A great many of those who provided this seasonal fare were women, both as writers and as editors of magazines. Mary Elizabeth Braddon, of Lady Audley's Secret fame, for example, wrote a number of fine ghost stories—'The Cold Embrace' (1860) and 'Eveline's Visitant' (1867) being her most famous—and from 1866 to 1893 edited Belgravia; Mrs Henry Wood, author of the best-selling East Lynne (1861), owned and edited The Argosy from 1865 to 1887 and wrote several ghost stories that appeared in her Johnny Ludlow series; and Mrs J. H. [Charlotte] Riddell edited the St James's Magazine for a time and produced some excellent ghost stories, the best of which were collected in 1882 as Weird Stories. The reasons why women took to the ghost story so successfully is one of the great unasked critical questions; but one might guess that it was due less to an inherent susceptibility to the supernatural (though doubtless some psycho-cultural thesis could be advanced to explain their achievements) than to the practical—often pressing—need of a certain type of educated woman to earn a living. The monthly magazines required an endless supply of fiction, short and long, and authorship was often the only means some middle-class women had to meet their financial needs. As ghost stories were consistently in demand it was natural that women, who provided so much fiction for the magazines, should provide these too. Charlotte Riddell is an often-quoted example of a not uncommon situation: the woman who had to write constantly to make up the financial deficiencies of her husband. Margaret Oliphant, who wrote long, emotionally charged 'Stories of the Seen and the Unseen', is another. Her diary entry for Christmas night 1887 testifies to the relentless drudgery that went with the regular provision of magazine copy: 'All the things I seem to want are material things. I want money.

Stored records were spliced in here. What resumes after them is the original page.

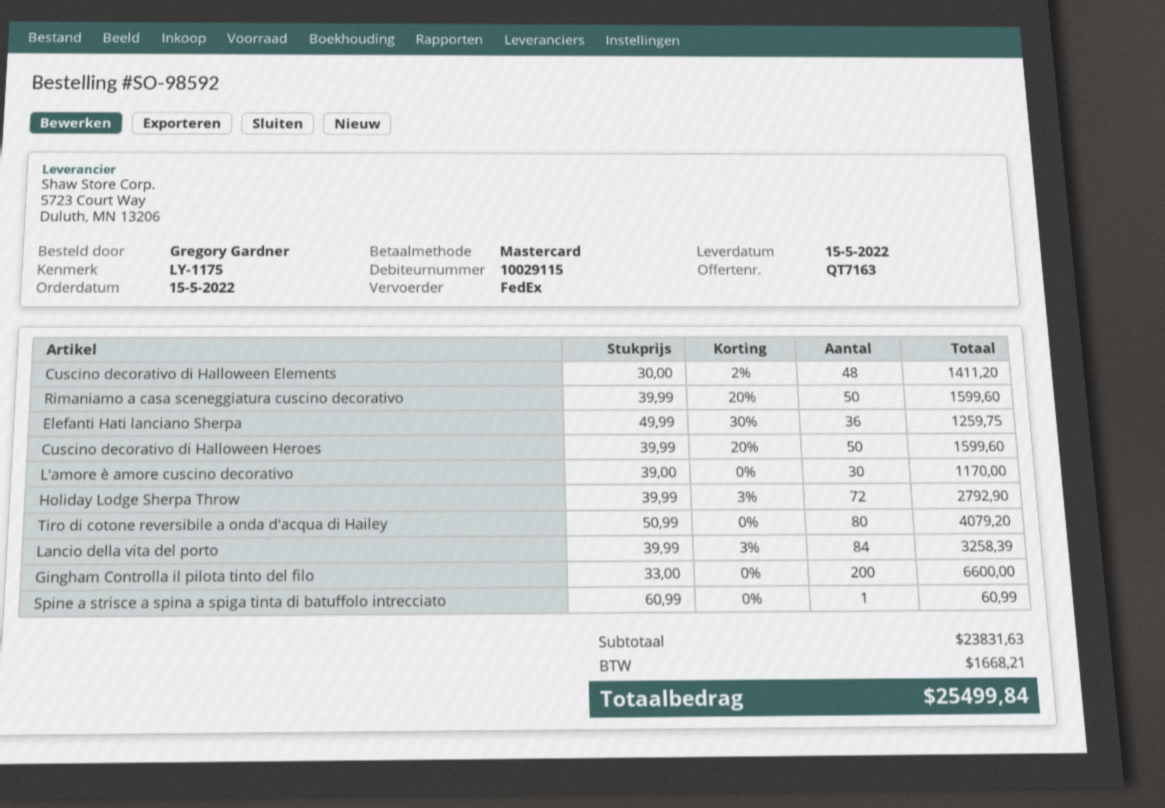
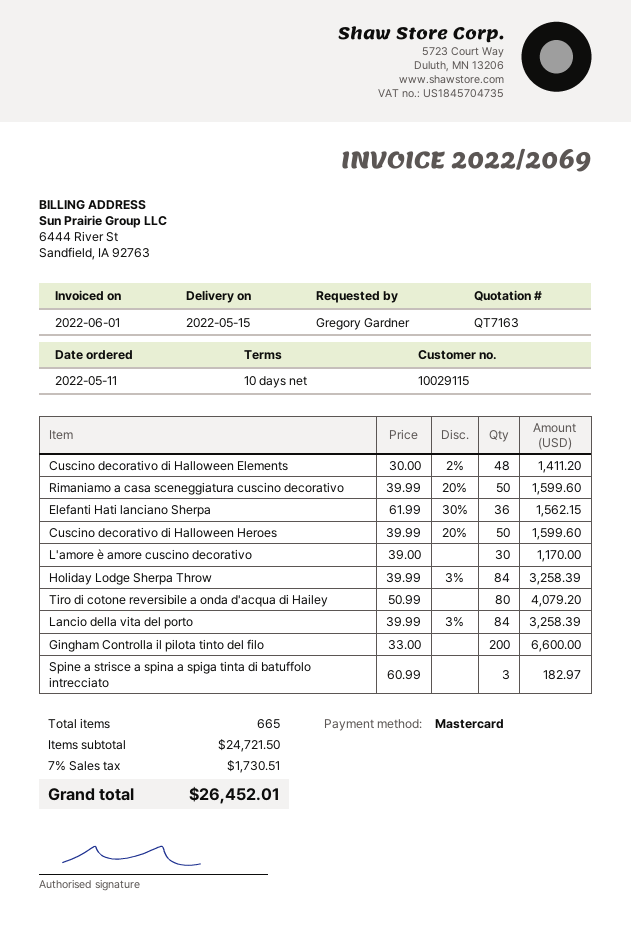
order date: 2022-05-15 -> 2022-05-11
Elefanti Hati lanciano Sherpa: 36 x 49.99 - 30% = 1259.75 -> 36 x 61.99 - 30% = 1562.15
Holiday Lodge Sherpa Throw: 72 x 39.99 - 3% = 2792.90 -> 84 x 39.99 - 3% = 3258.39
Spine a strisce a spina a spiga tinta di batuffolo intrecciato: 1 x 60.99 = 60.99 -> 3 x 60.99 = 182.97
subtotal: 23831.63 -> 24721.50
tax: 1668.21 -> 1730.51
total: 25499.84 -> 26452.01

I want work, work that will pay, enough to keep this house going which there is no-one to provide for but me.'7 Amelia Edwards, Miss Braddon, Mrs Riddell, and Rhoda Broughton were the most prominent women ghost-story writers of the 1860s and 1870s, but there were many others. In the last two decades of the century the list includes Louisa Molesworth, Vernon Lee (pseudonym of Violet Paget), Rosa Mulholland, Bithia Mary Croker, Edith Nesbit, Louisa Baldwin (Rudyard Kipling's aunt), and Violet Hunt. In the twentieth century women have been equally productive.